20120321 0946 Global Market Related News.

Asian Stocks Drop on China Slowdown Concern (Source: Bloomberg)
Asian stocks declined for a second day as miners and makers of building equipment retreated on concern China’s economy is slowing and as housing starts in the U.S. fell from a three-year high. BHP Billiton Ltd. (BHP), the world’s biggest mining company, slipped 2 percent in Sydney as copper futures slid the most in two weeks. Komatsu Ltd. (6301), a manufacturer of construction equipment that depends on the mainland for 23 percent of its sales, slid 2.7 percent in Tokyo. David Jones Ltd. (DJS) slumped 9.5 percent after Australia’s No. 2 department store chain said profit may fall to the lowest in six years. “A view that the Chinese economy is slowing down is emerging,” said Hiroichi Nishi, an equities manager in Tokyo at SMBC Nikko Securities Inc. “It looks like shares may be sold, led by energy-related companies after a pause in gains in commodities markets.”
The MSCI Asia Pacific Index (MXAP) fell 0.4 percent to 126.61 as of 9:33 a.m. in Tokyo. The gauge climbed 12 percent this year through yesterday as positive economic reports from the U.S. boosted confidence in the outlook for the region’s exporters.

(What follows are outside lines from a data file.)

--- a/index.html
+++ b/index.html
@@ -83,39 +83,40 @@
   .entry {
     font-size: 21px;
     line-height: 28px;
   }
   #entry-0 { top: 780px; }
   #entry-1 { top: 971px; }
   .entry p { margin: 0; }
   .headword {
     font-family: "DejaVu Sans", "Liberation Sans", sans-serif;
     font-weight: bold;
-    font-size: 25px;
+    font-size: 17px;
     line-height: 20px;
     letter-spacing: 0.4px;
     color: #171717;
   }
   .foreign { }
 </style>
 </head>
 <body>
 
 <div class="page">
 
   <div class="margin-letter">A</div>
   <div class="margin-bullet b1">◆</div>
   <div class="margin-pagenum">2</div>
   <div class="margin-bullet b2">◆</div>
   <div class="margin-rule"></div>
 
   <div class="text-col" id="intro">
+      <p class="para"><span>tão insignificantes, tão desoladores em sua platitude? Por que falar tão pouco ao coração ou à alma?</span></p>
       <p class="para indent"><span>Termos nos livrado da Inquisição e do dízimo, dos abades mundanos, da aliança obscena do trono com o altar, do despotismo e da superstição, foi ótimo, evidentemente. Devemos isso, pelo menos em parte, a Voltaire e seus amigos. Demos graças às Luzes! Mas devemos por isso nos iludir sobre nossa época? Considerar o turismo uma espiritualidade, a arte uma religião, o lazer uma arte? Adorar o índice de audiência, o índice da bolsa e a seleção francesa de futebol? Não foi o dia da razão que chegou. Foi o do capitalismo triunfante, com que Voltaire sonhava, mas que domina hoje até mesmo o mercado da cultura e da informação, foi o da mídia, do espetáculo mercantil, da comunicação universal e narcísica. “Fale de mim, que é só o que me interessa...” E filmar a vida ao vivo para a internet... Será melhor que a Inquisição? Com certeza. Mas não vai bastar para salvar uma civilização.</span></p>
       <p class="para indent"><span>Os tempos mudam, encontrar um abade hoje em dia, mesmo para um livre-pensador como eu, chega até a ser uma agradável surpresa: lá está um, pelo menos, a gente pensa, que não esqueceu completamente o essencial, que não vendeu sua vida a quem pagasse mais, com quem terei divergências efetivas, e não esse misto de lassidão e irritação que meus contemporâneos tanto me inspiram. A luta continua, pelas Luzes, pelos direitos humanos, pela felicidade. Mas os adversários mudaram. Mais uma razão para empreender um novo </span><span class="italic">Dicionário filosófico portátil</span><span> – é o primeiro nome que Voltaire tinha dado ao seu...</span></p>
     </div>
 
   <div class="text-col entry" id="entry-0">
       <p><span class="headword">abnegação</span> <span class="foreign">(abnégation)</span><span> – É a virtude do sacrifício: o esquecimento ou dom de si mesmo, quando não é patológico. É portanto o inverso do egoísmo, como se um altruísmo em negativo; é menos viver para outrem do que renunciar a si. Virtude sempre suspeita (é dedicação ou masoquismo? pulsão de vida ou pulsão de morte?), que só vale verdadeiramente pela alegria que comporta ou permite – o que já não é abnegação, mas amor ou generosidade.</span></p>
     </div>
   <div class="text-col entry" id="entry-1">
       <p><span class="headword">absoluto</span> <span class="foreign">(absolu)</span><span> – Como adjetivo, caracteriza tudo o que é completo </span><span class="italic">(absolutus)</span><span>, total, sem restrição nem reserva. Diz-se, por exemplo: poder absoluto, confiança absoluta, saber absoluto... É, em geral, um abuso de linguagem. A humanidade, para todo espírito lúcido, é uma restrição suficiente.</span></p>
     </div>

Japan Stocks Snap Five-Day Gain on China Slowdown Concern (Source: Bloomberg)
Japanese shares fell, with the Nikkei 225 (NKY) Stock Average heading for its first drop in six days, as commodities slipped on concern China’s economy is slowing. Komatsu Ltd. (6301), a construction machinery maker that counts China as its biggest market, lost 2.6 percent. Mitsubishi Corp., Japan’s top commodities trader by market value, slid 1.6 percent and Inpex Corp., the nation’s largest oil explorer, sank 1.7 percent after metals and crude prices dropped. Advantest Corp., a manufacturer of memory-chip testers, jumped 3.8 percent after BNP Paribas SA raised its rating on the semiconductor industry. “A view that the Chinese economy is slowing down is emerging,” said Hiroichi Nishi, an equities manager in Tokyo at SMBC Nikko Securities Inc. “It looks like shares may be sold, led by energy-related companies after a pause in gains in commodities markets.”
The Nikkei 225 fell 0.4 percent to 10,103.84 as of 9:28 a.m. in Tokyo. The broader Topix Index lost 0.4 percent to 864.49. The gauge has advanced 19 percent this year, rebounding from last year’s 19 percent drop, amid signs the U.S. economy is recovering.

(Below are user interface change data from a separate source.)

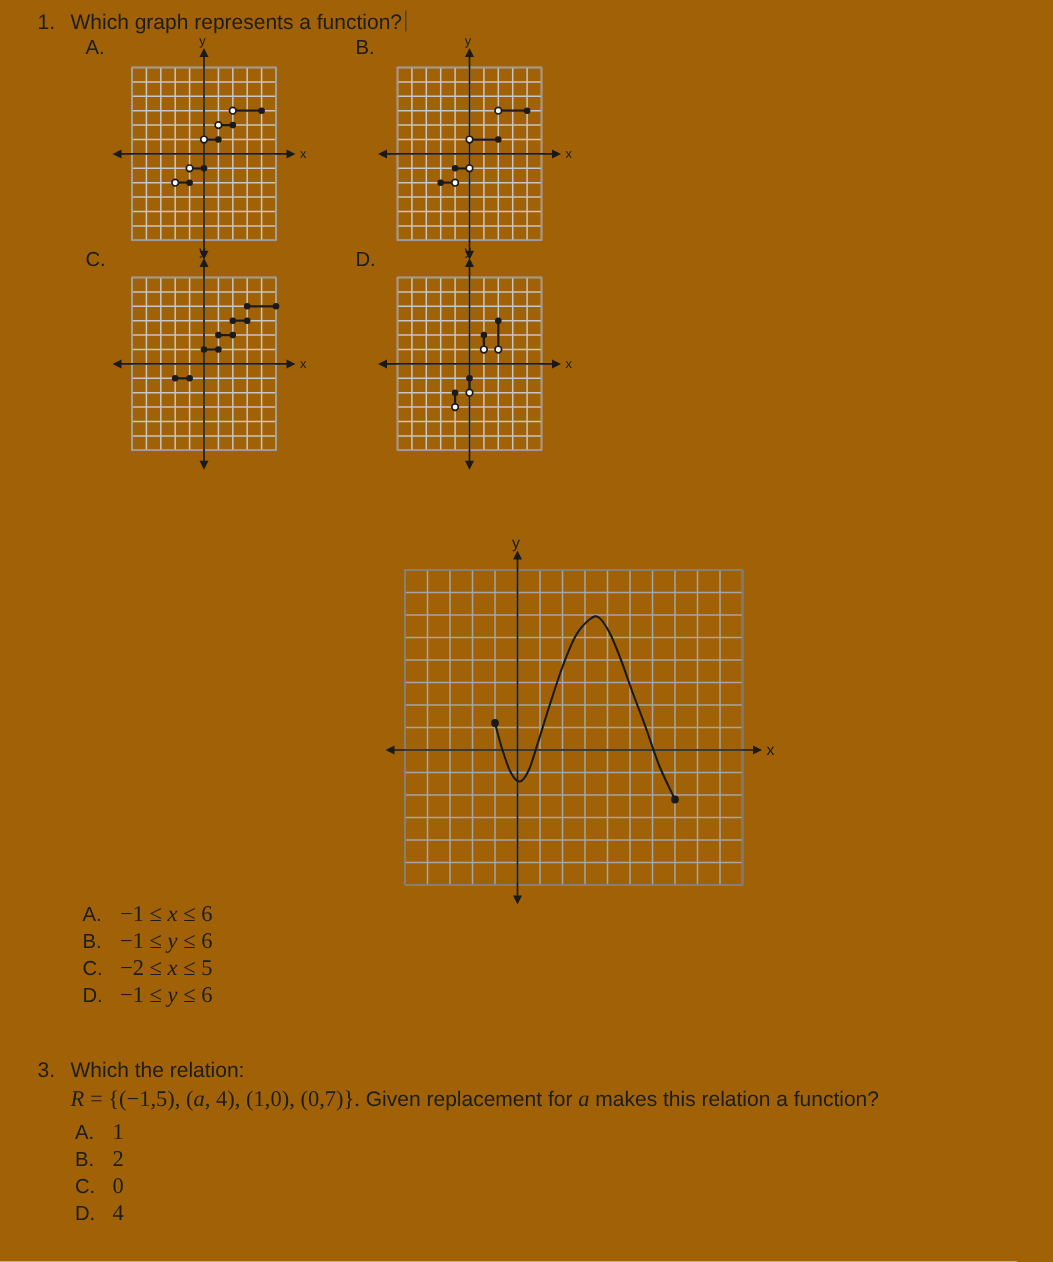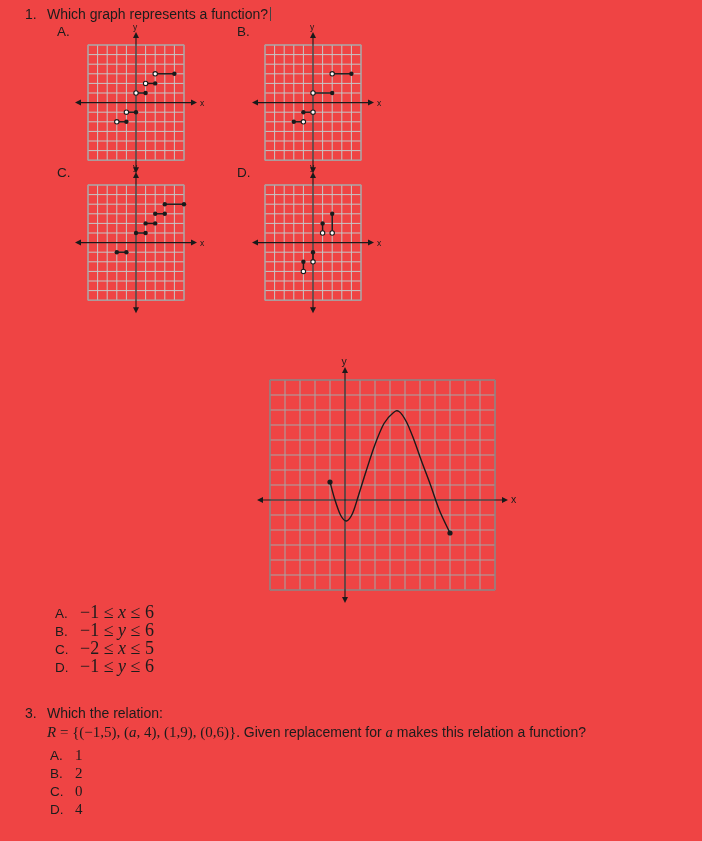--- a/index.html
+++ b/index.html
@@ -1,26 +1,26 @@
 <!DOCTYPE html>
 <html><head>
 <meta charset="utf-8">
 <style>
   html,body{margin:0;padding:0;background:#e8e8e8;}
   .page{
-    position:relative;width:702px;height:841px;background:#ef4444;
+    position:relative;width:702px;height:841px;background:#a16207;
     font-family:"Liberation Sans",sans-serif;color:#1c1c1c;overflow:hidden;
     margin:0 auto;
   }
   .abs{position:absolute;}
   .q{font-size:14px;white-space:nowrap;}
   .num{display:inline-block;width:22px;}
   .optlabel{font-size:13.5px;}
   .caret{display:inline-block;width:1px;height:14px;background:#444;margin-left:2px;vertical-align:-2px;}
-  .math{font-family:"Liberation Serif",serif;font-size:18px;}
+  .math{font-family:"Liberation Serif",serif;font-size:15px;}
   .serif{font-family:"Liberation Serif",serif;font-size:15px;}
   i{font-style:italic;}
   .choices .row{height:18px;display:flex;align-items:baseline;font-size:13.5px;white-space:nowrap;}
   .choices .clabel{display:inline-block;width:25px;font-size:13.5px;}
   svg{display:block;}
 </style>
 </head>
 <body>
 
 <div class="page">
@@ -302,21 +302,21 @@
     <div class="row">
       <span class="clabel">D.</span>
         <span class="math"><span>−1 ≤ </span><i>y</i><span> ≤ 6</span></span>
     </div>
   </div>
 
   <div class="abs q" style="left:25px;top:705px">
     <span class="num">3.</span><span>Which the relation:</span>
   </div>
 
-  <div class="abs q" style="left:47px;top:724px"><i class="serif">R</i><span class="serif"> = {(−1,5), (</span><i class="serif">a</i><span class="serif">, 4), (1,9), (0,6)}.</span><span>  Given replacement for </span><i class="serif">a</i><span> makes this relation a function?</span></div>
+  <div class="abs q" style="left:47px;top:724px"><i class="serif">R</i><span class="serif"> = {(−1,5), (</span><i class="serif">a</i><span class="serif">, 4), (1,0), (0,7)}.</span><span>  Given replacement for </span><i class="serif">a</i><span> makes this relation a function?</span></div>
 
   <div class="abs choices" style="left:50px;top:747px">
     <div class="row">
       <span class="clabel">A.</span>
         <span class="serif">1</span>
     </div>
     <div class="row">
       <span class="clabel">B.</span>
         <span class="serif">2</span>
     </div>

U.S. Stocks Fall as Commodities Decline on China Concern (Source: Bloomberg)
U.S. stocks declined, snapping a three-day advance for the Standard & Poor’s 500 Index, as commodities fell on concern about a Chinese economic slowdown. Industrial and commodity shares slumped as China raised fuel prices by the most in two years and BHP Billiton Ltd. said the nation’s steel production is slowing. Caterpillar Inc. and Alcoa Inc. (AA) dropped more than 1.5 percent. Adobe Systems Inc. (ADBE) sank 3.9 percent as its profit forecast missed some estimates. Bank of America Corp. jumped 2.9 percent. Tiffany & Co. (TIF) surged 6.7 percent after forecasting profit that beat projections.
The S&P 500 retreated 0.3 percent to 1,405.52 at 4 p.m. New York time, after the benchmark measure yesterday advanced to the highest level since May 2008. (SPX) The Dow Jones Industrial Average declined 68.94 points, or 0.5 percent, to 13,170.19 today. The Russell 2000 Index of small companies slumped 1 percent to 829.24. About 6.2 billion shares changed hands on U.S. exchanges, or 6.5 percent below the three-month average. “A Chinese slowdown is inevitable,” said Peter Jankovskis, who helps manage about $2.9 billion at Oakbrook Investments in Lisle, Illinois. “It’s possible that will take some of the heat out of commodities. Yet China is not the only growth story out there. China will continue to be an important player, but the U.S. economy seems to have found its legs.”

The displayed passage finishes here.